Records excerpted from a collection
.....

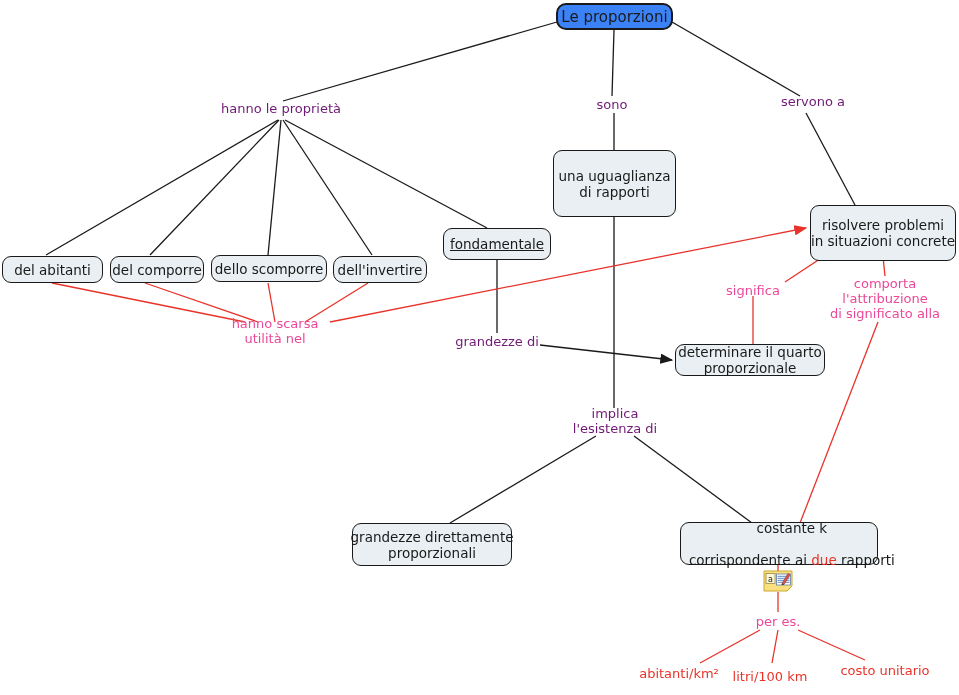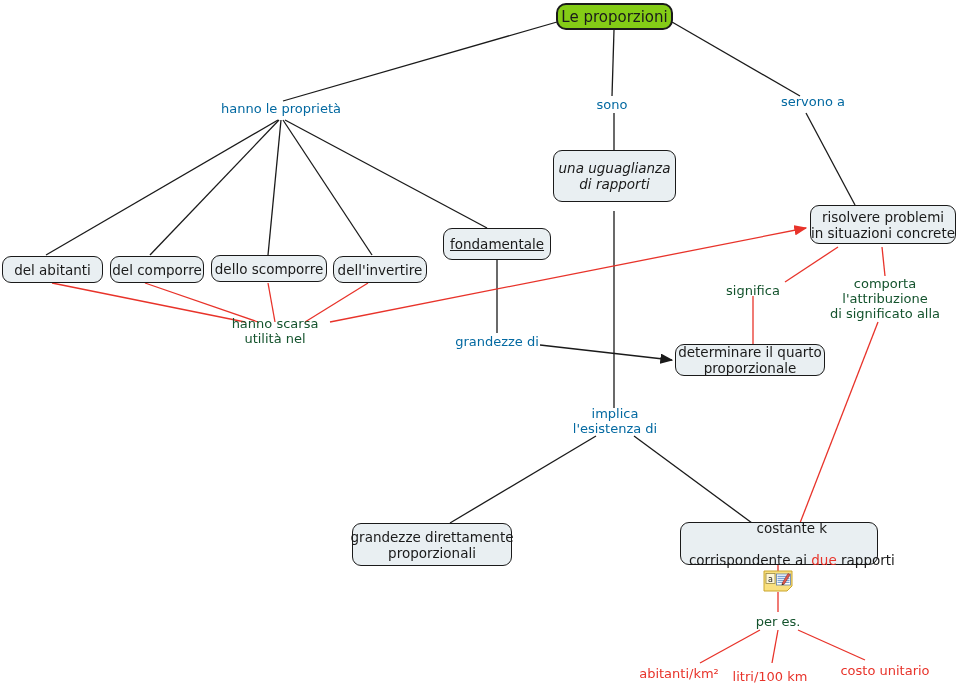"Le proporzioni" .node.root { background: #84cc16 -> #3b82f6 }
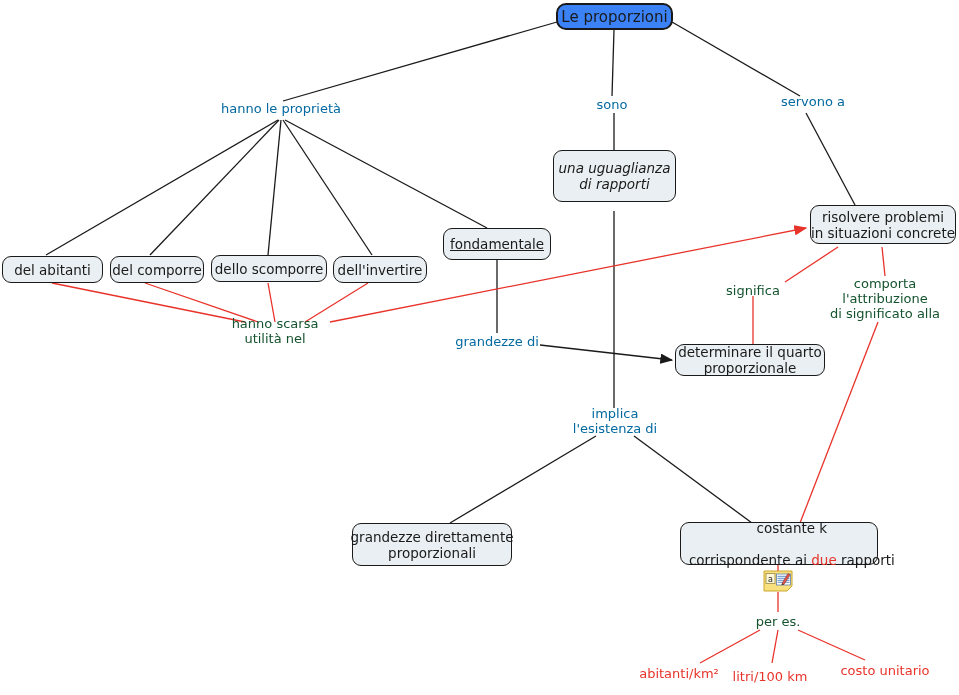"hanno le proprietà" .linklabel { color: #0369a1 -> #701a75 }
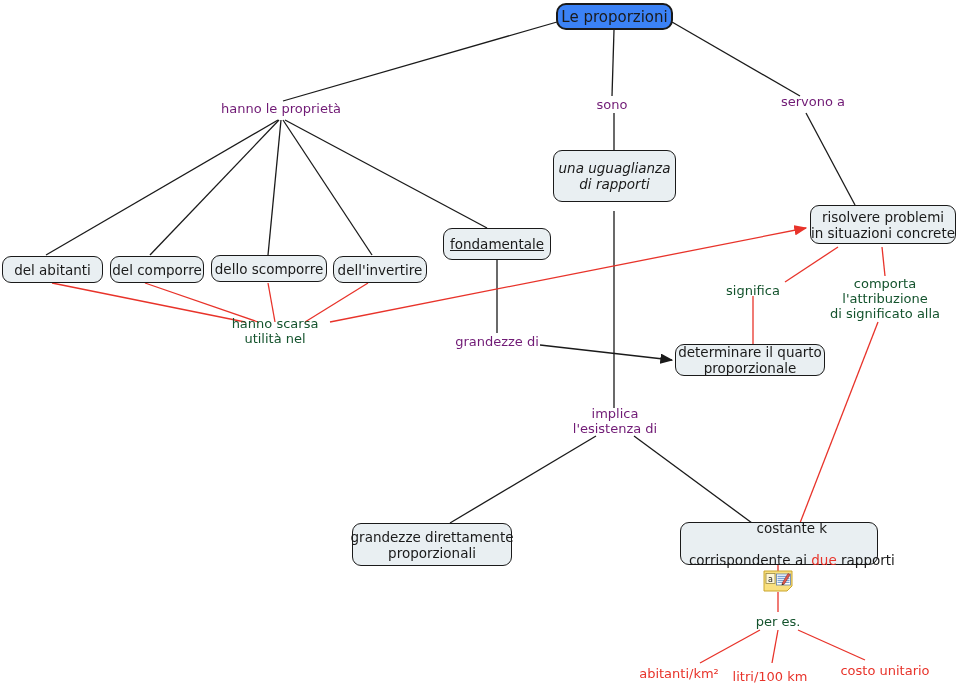"una uguaglianza" div.node { font-style: italic -> none; height: 52px -> 67px }
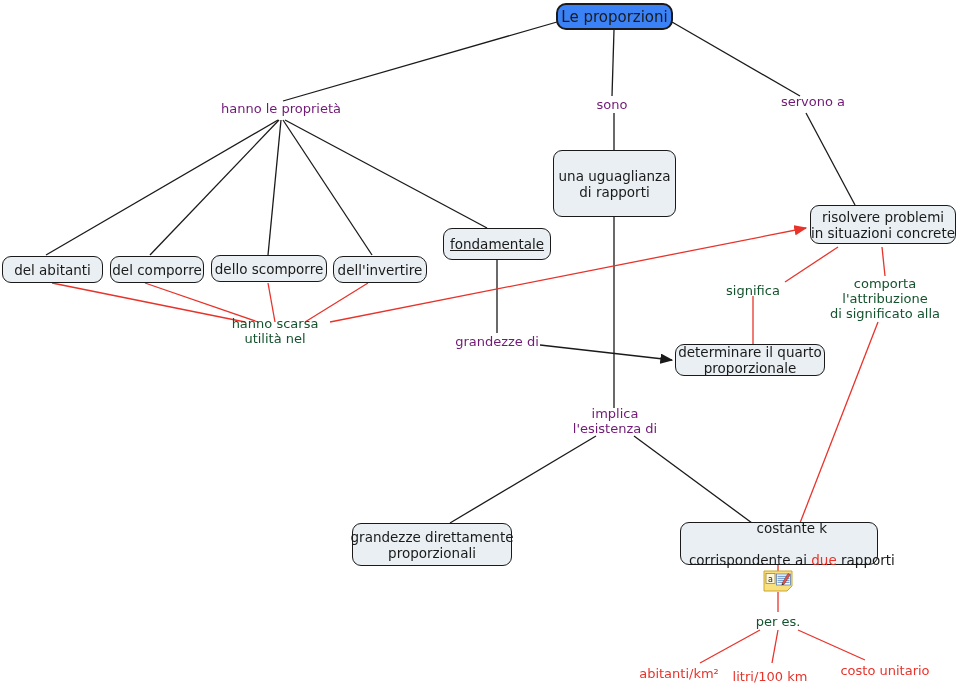"risolvere problemi" div.node { height: 39px -> 56px }
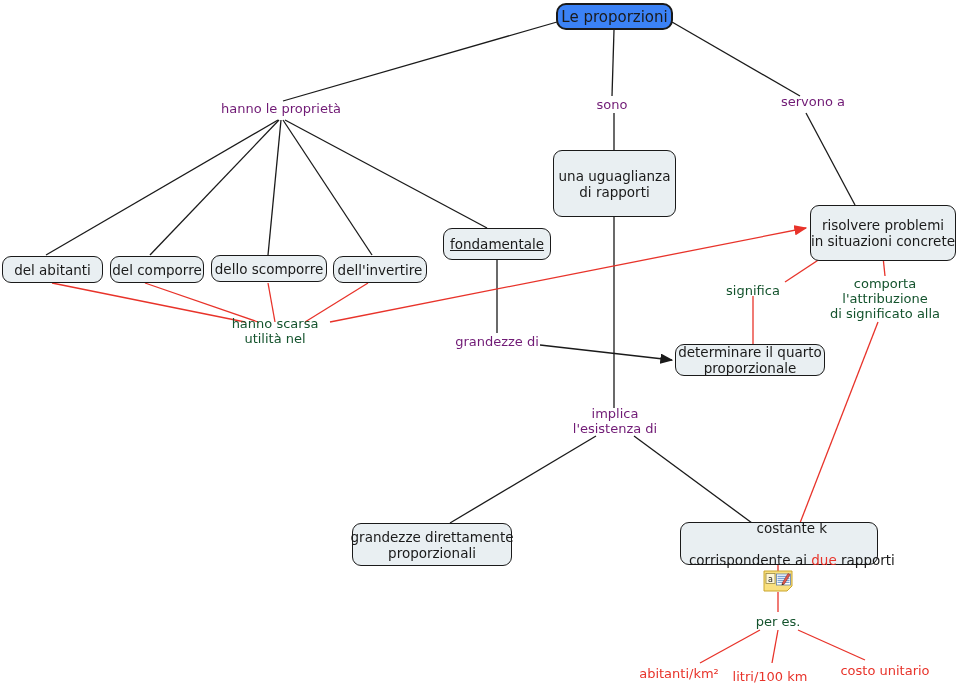"significa" .linklabel.red { color: #14532d -> #ec4899 }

.....

# INSTRUCTIONS TO FOLLOW:
Please print out the entries above exactly. The pictures stay out.

# EXERCISE RESPONSE:
"Le proporzioni" .node.root { background: #84cc16 -> #3b82f6 }
"hanno le proprietà" .linklabel { color: #0369a1 -> #701a75 }
"una uguaglianza" div.node { font-style: italic -> none; height: 52px -> 67px }
"risolvere problemi" div.node { height: 39px -> 56px }
"significa" .linklabel.red { color: #14532d -> #ec4899 }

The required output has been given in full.